Early learning and care alumni apply their Camosun education in community and make a difference, one child at a time.
A group of pre-school aged children play in the oak meadow and small field with no fence behind the Fairfield Community Place. They run through the “food forest” on the edge of the meadow, or squat low to examine bugs and plants. A boy sits in a hole in the ground and another crawls on a big stump.
“We try to not bring out toys,” says early childhood educator, Morgan Myers. She’s one of four adults accompanying the group of children in the Moss Rock Preschool program at Fairfield Community Place, located in the Fairfield neighbourhood of Greater Victoria. “We just let them climb trees and navigate rocks. It’s child-led, and it’s a different way of approaching child care than we’ve had in the past.”

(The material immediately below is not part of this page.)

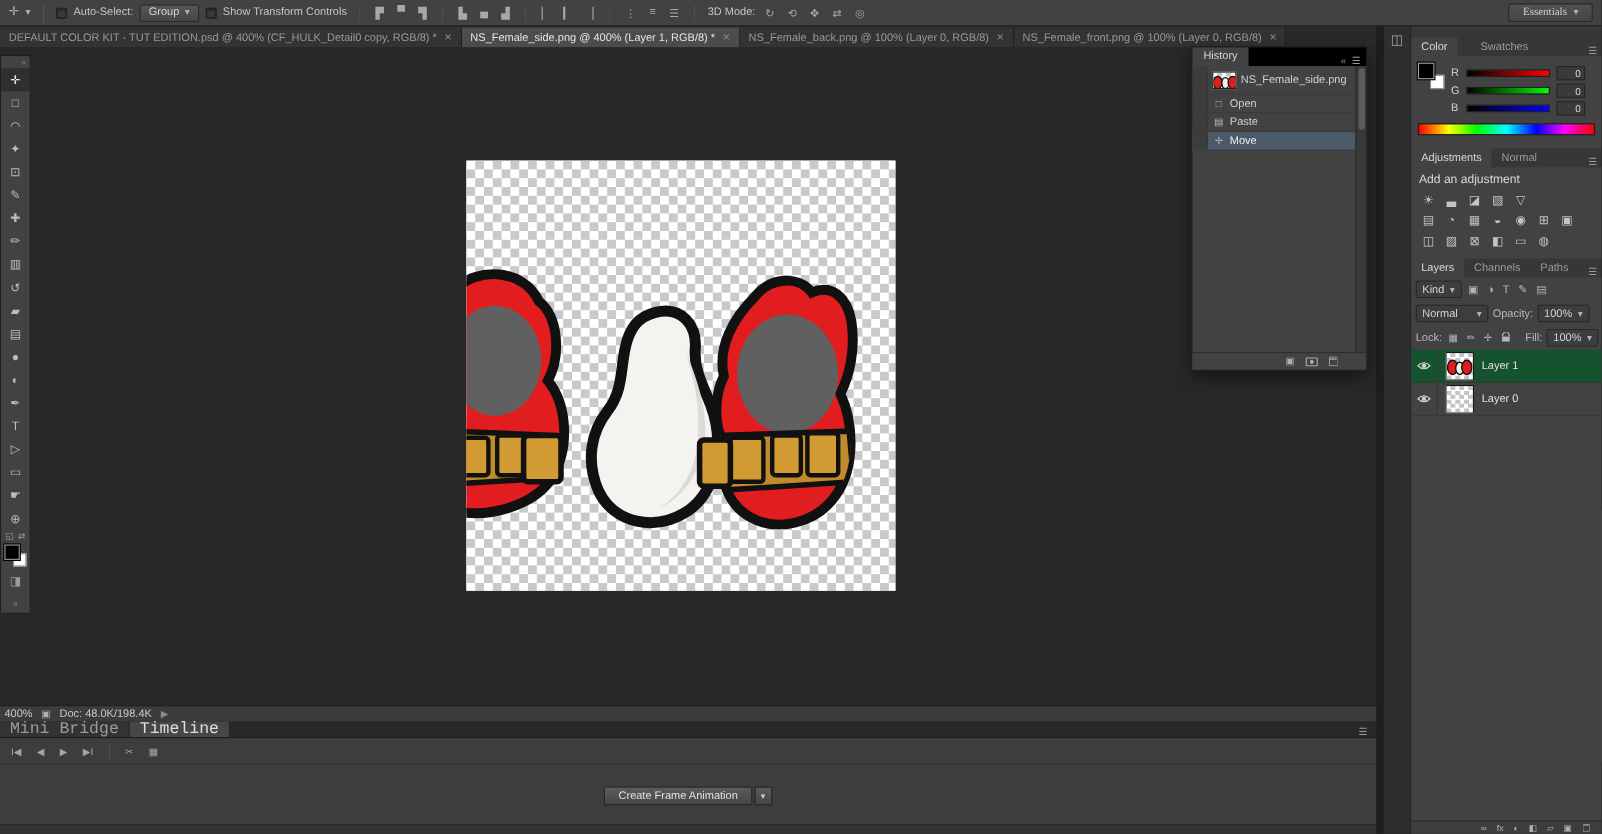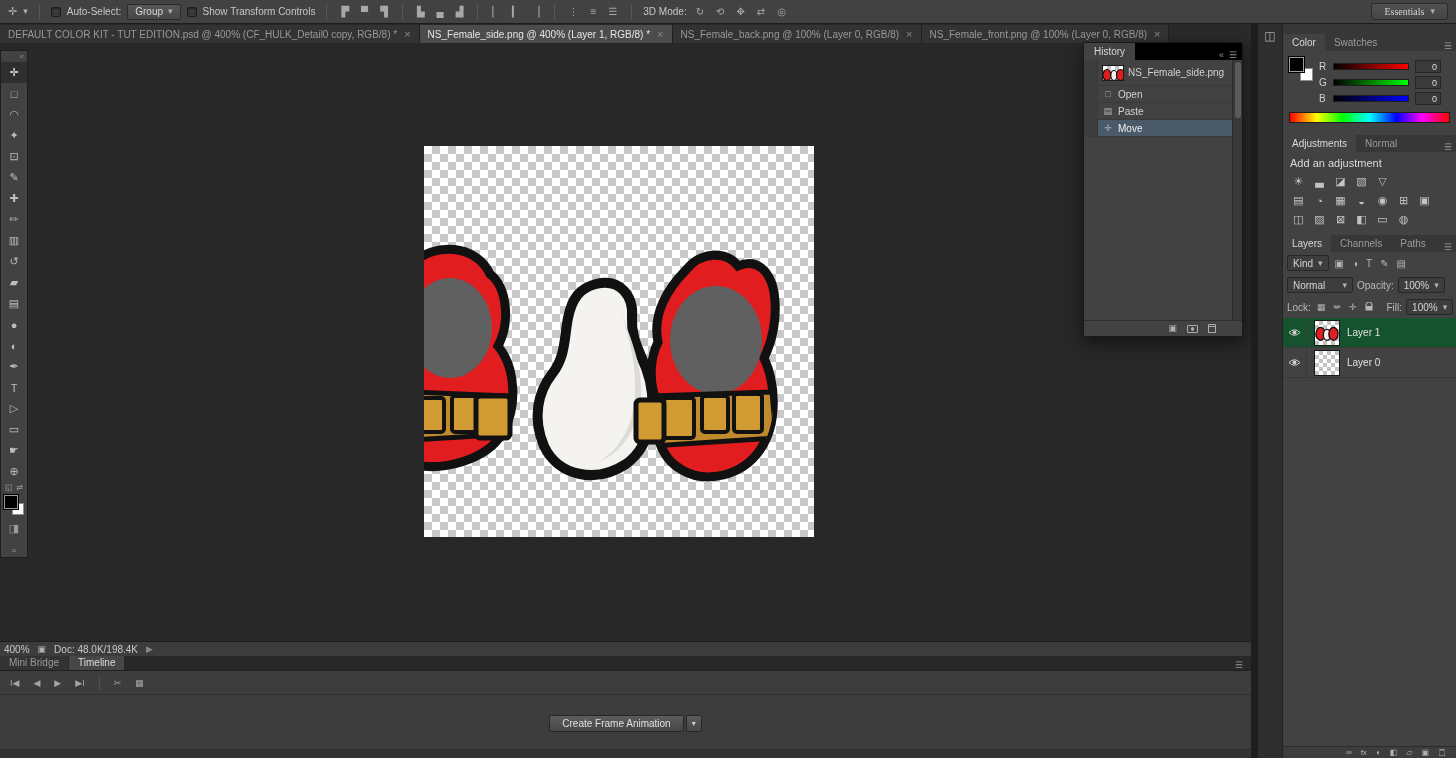"Color" div.ptabs { gap: none -> 12px }
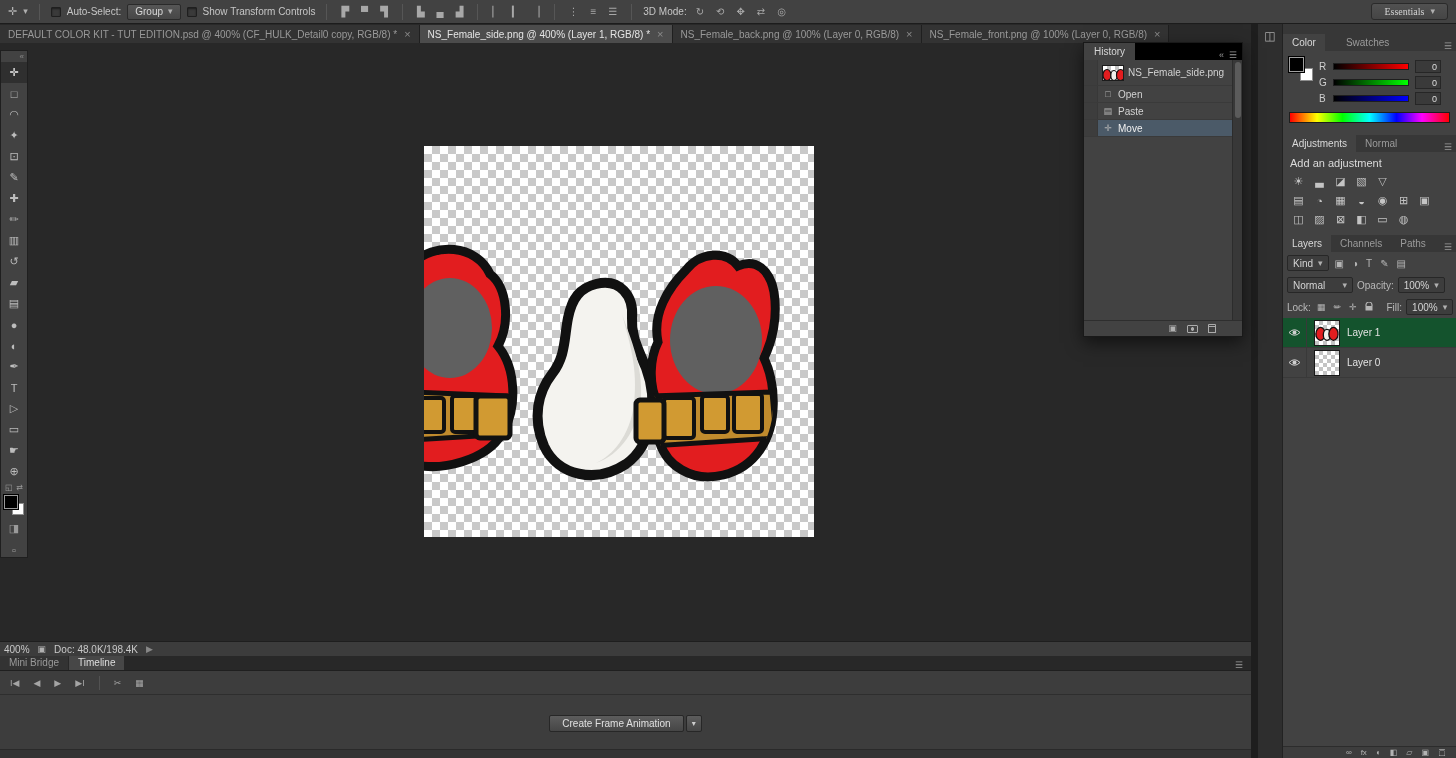"Mini Bridge" .btab { font-family: none -> Liberation Mono, monospace; font-size: 10px -> 15px }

Myers graduated from Camosun’s Early Learning and Care program in 2014, and her approach to educating children is directly influenced by what she learned. She still credits her instructors with the child-centred approach that infuses her work at Moss Rock.
The connection to Camosun is strong. Several of Myers’ colleagues at Fairfield Community Place are also Camosun Early Learning and Care alumni, and there are usually a few current practicum students from Camosun. This gives staff the opportunity to practice their mentoring and leadership skills.
“Everything that we learn in school is practiced here,” says Morgan Adams, an educator who discovered she loved children while working as a nanny in Ireland and decided to make a career of it. She graduated from Camosun in 2017. “The program is open-ended, nature-based, and the philosophy is based on children and exploring the things they’re interested in.”
Myers adds, “In the mainstream child care model, children follow the educators’ rules. But we turn the model upside down to look at children differently. This lets us see them as capable human beings, as citizens with rights.”
This whole-person view of children is fundamental to Camosun’s child-centred approach to care. Both Myers and Adams feel fortunate to be able to apply their training so directly to their work in the community. They also acknowledge that this approach benefits more than the individual children they work with—it leads to healthier families and communities.
“The community centre is a hub,” says Adams. “There are so many families who live in the area and they develop tight knit relationships with each other through their children and the community centre. It’s so important to build these relationships because we’re becoming a society that pays more attention to our phones than to each other.”
She watches a group of kids playing tag across the meadow behind the community centre, edging on the elementary school next door. Their laughter carries through the early spring air in the quiet residential neighbourhood.
Adams continues, “If we’re able to connect with each other, with nature, and have more effective relationships, the whole community benefits. I really believe the foundation starts with how we care for our children.”
Update As of May 2019, both Morgan Myers and Morgan Adams have left Fairfield Community Place for opportunities elsewhere, but remain connected to the community.